Yep I made all of these comments here: https://bugzilla.mozilla.org/show_bug.cgi?id=820953#c13
(In reply to Erik Vold [:erikvold] [:ztatic] from comment #28)
> So I think the problem is
> https://github.com/mozilla/addon-sdk/blob/master/lib/sdk/addon/runner.
> js#L114-L116
> 
> We wait for the add/window to load, but if it does not load, then we get no
> error and the add-on does not run.  I made bug 906369 about logging an error
> if the addon/window does not load, but it doesn't seem possible to detect if
> the the window hasn't loaded, without using a setTimeout.
> 
> I was against addon/window from the beginning and I'm fairly certain I
> argued against requiring a background window for every add-on.. I'd love to
> rip this out.

Oops, I made these comments here https://bugzilla.mozilla.org/show_bug.cgi?id=820953#c13

;)
Note that we only appear to be running into this issue on non Jetpack trees, so if are tests are removed we likely will not be able to get the information that we need in order to solve the issue.
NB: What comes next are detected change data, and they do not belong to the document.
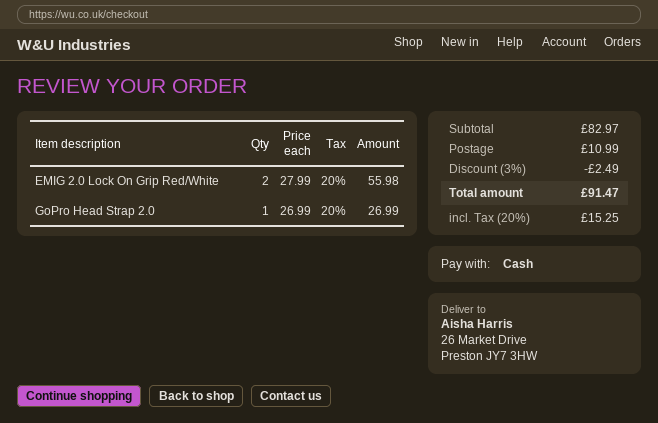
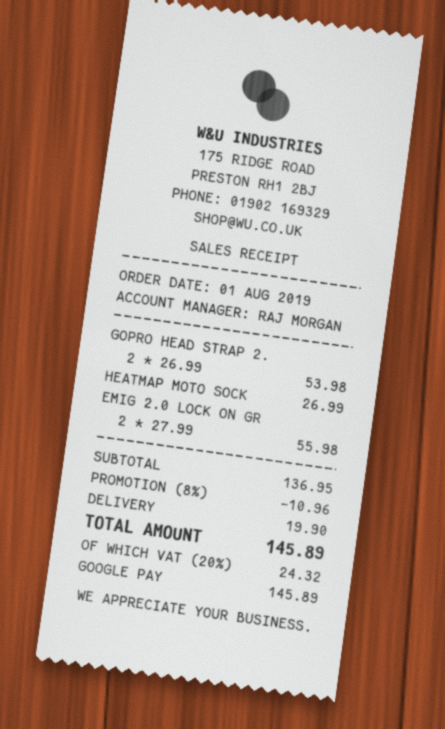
payment method: cash -> Google Pay
GoPro Head Strap 2.0: 1 x 26.99 = 26.99 -> 2 x 26.99 = 53.98
HEATMAP MOTO SOCK: none -> 1 x 26.99 = 26.99
subtotal: 82.97 -> 136.95
discount: 3% = 2.49 -> 8% = 10.96
shipping: 10.99 -> 19.90
tax: 20% = 15.25 -> 20% = 24.32
total: 91.47 -> 145.89

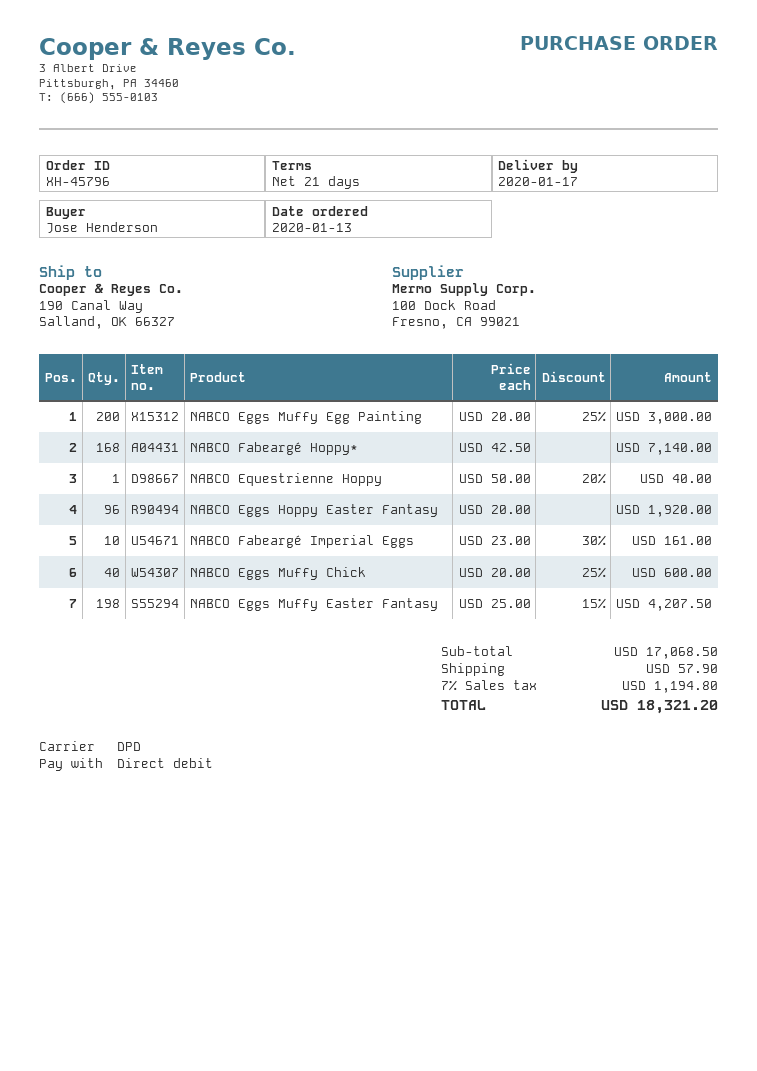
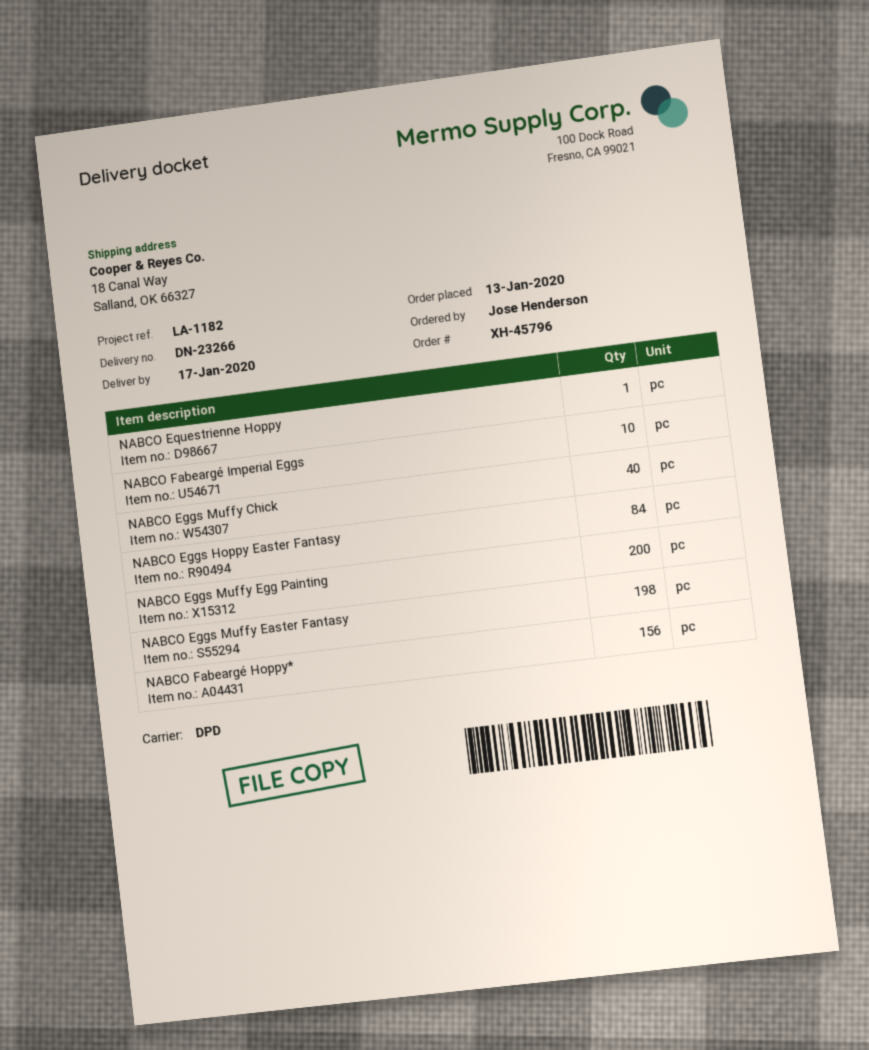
ship to: 190 Canal Way, Salland, OK 66327 -> 18 Canal Way, Salland, OK 66327
NABCO Fabeargé Hoppy*: 168 -> 156
NABCO Eggs Hoppy Easter Fantasy: 96 -> 84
Also there is no test that can be disabled here, because the problem is that our tests are not running, so that is not an option.
Attachment #791748 - Flags: review?(dtownsend+bugmail)
(In reply to Erik Vold [:erikvold] [:ztatic] from comment #32)
> Created attachment 791748 [details]
> Pointer to Github pull request:
> https://github.com/mozilla/addon-sdk/pull/1182
> 
> Pointer to Github pull-request

Note if this is r+'d we should uplift it asap because the issue seems to happen on non Jetpack trees only so far.
OS: Windows 8 → All
Hardware: x86_64 → All
Ahh so the addon/window issue could be one of two problems, either the window doesn't load or it loads before we've attached the DOMContentLoaded listener.
(In reply to Erik Vold [:erikvold] [:ztatic] from comment #27)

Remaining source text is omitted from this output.